__Work order__. All of the records below are to be printed exactly; the pictures are to be left out.

───── Dataset excerpts ─────

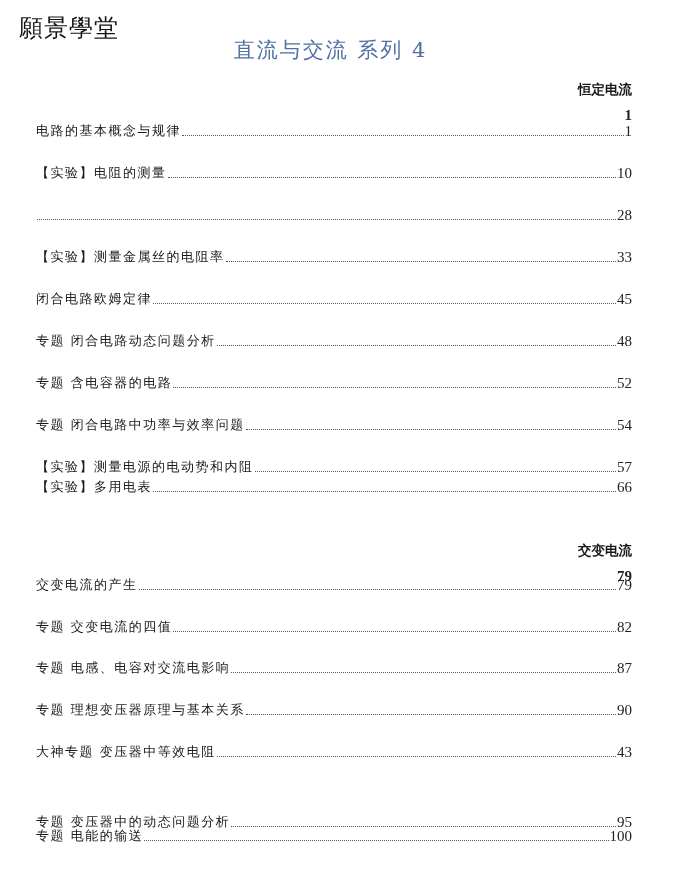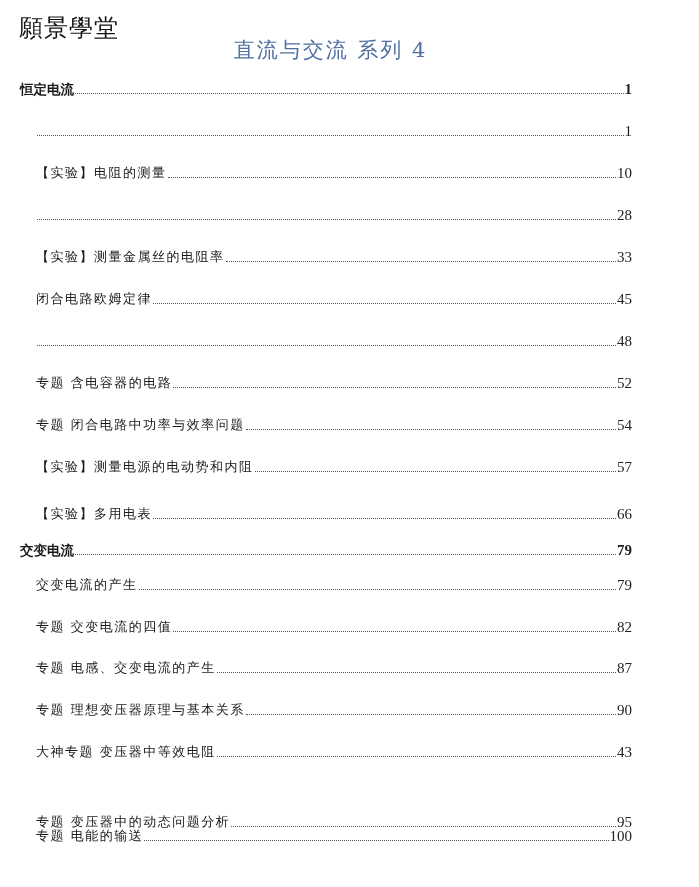--- a/index.html
+++ b/index.html
@@ -57,6 +57,7 @@
       right: 67px;
       font-weight: bold;
       font-size: 13.5px;
+      flex-direction: column;
     }
     .toc-row.level-2 {
       left: 36px;

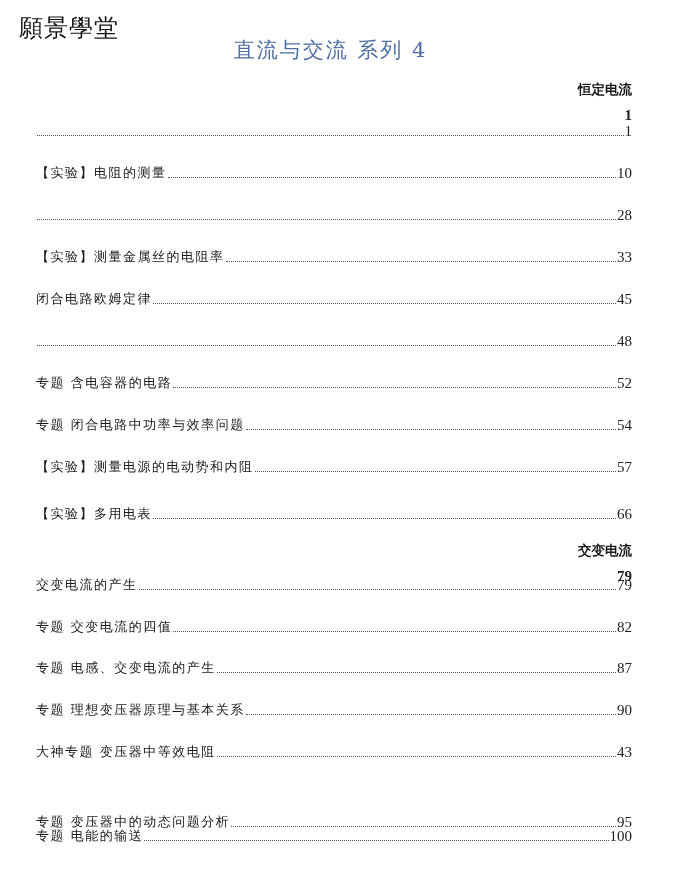--- a/index.html
+++ b/index.html
@@ -100,6 +100,7 @@
   </div>
 
   <div class="toc-row level-2" style="top:121px">
+    <span class="toc-title">电路的基本概念与规律</span>
     <span class="toc-leader"></span>
     <span class="toc-page">1</span>
   </div>

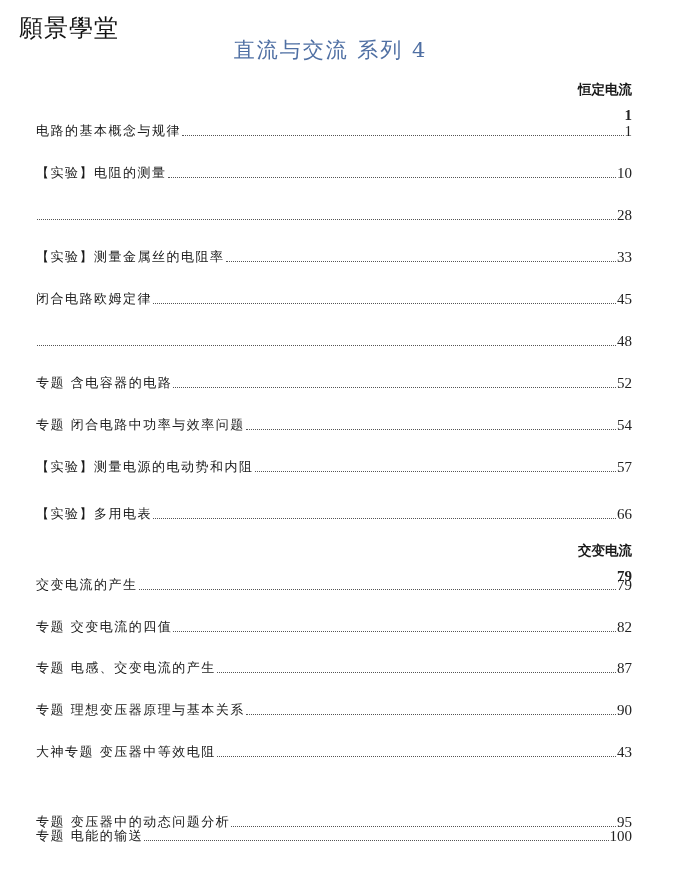--- a/index.html
+++ b/index.html
@@ -129,6 +129,7 @@
   </div>
 
   <div class="toc-row level-2" style="top:331px">
+    <span class="toc-title">专题 闭合电路动态问题分析</span>
     <span class="toc-leader"></span>
     <span class="toc-page">48</span>
   </div>

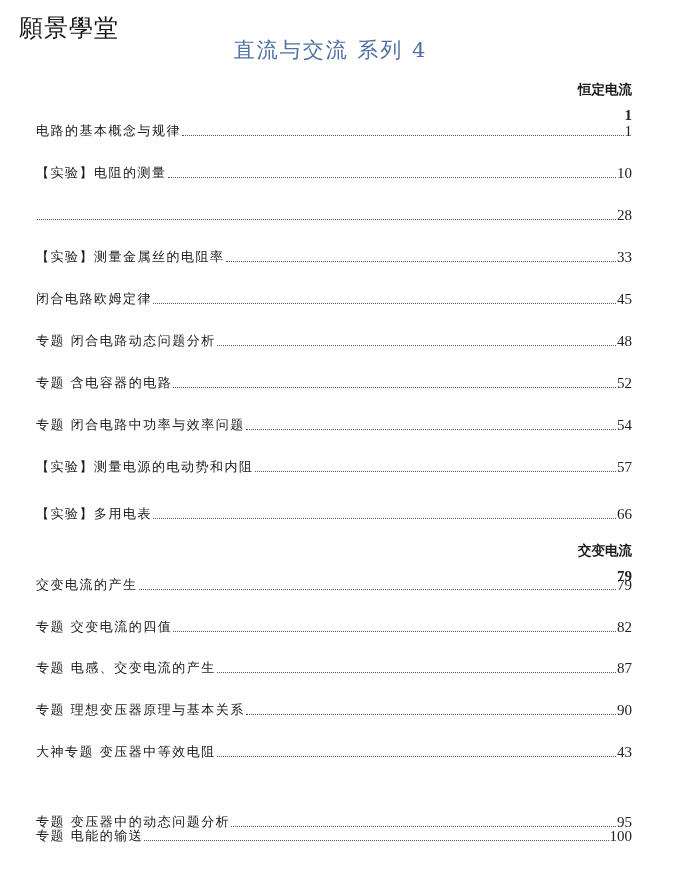--- a/index.html
+++ b/index.html
@@ -152,7 +152,7 @@
     <span class="toc-page">57</span>
   </div>
 
-  <div class="toc-row level-2" style="top:504px">
+  <div class="toc-row level-2" style="top:477px">
     <span class="toc-title">【实验】多用电表</span>
     <span class="toc-leader"></span>
     <span class="toc-page">66</span>

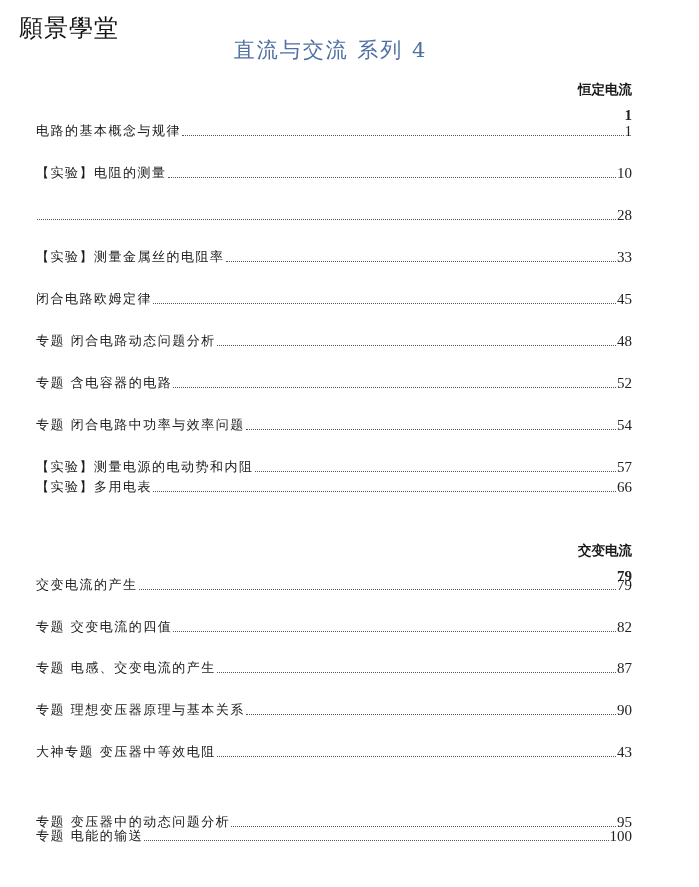--- a/index.html
+++ b/index.html
@@ -177,7 +177,7 @@
   </div>
 
   <div class="toc-row level-2" style="top:658px">
-    <span class="toc-title">专题 电感、交变电流的产生</span>
+    <span class="toc-title">专题 电感、电容对交流电影响</span>
     <span class="toc-leader"></span>
     <span class="toc-page">87</span>
   </div>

─────

__Solution to this problem__.
--- a/index.html
+++ b/index.html
@@ -57,6 +57,7 @@
       right: 67px;
       font-weight: bold;
       font-size: 13.5px;
+      flex-direction: column;
     }
     .toc-row.level-2 {
       left: 36px;

--- a/index.html
+++ b/index.html
@@ -100,6 +100,7 @@
   </div>
 
   <div class="toc-row level-2" style="top:121px">
+    <span class="toc-title">电路的基本概念与规律</span>
     <span class="toc-leader"></span>
     <span class="toc-page">1</span>
   </div>

--- a/index.html
+++ b/index.html
@@ -129,6 +129,7 @@
   </div>
 
   <div class="toc-row level-2" style="top:331px">
+    <span class="toc-title">专题 闭合电路动态问题分析</span>
     <span class="toc-leader"></span>
     <span class="toc-page">48</span>
   </div>

--- a/index.html
+++ b/index.html
@@ -152,7 +152,7 @@
     <span class="toc-page">57</span>
   </div>
 
-  <div class="toc-row level-2" style="top:504px">
+  <div class="toc-row level-2" style="top:477px">
     <span class="toc-title">【实验】多用电表</span>
     <span class="toc-leader"></span>
     <span class="toc-page">66</span>

--- a/index.html
+++ b/index.html
@@ -177,7 +177,7 @@
   </div>
 
   <div class="toc-row level-2" style="top:658px">
-    <span class="toc-title">专题 电感、交变电流的产生</span>
+    <span class="toc-title">专题 电感、电容对交流电影响</span>
     <span class="toc-leader"></span>
     <span class="toc-page">87</span>
   </div>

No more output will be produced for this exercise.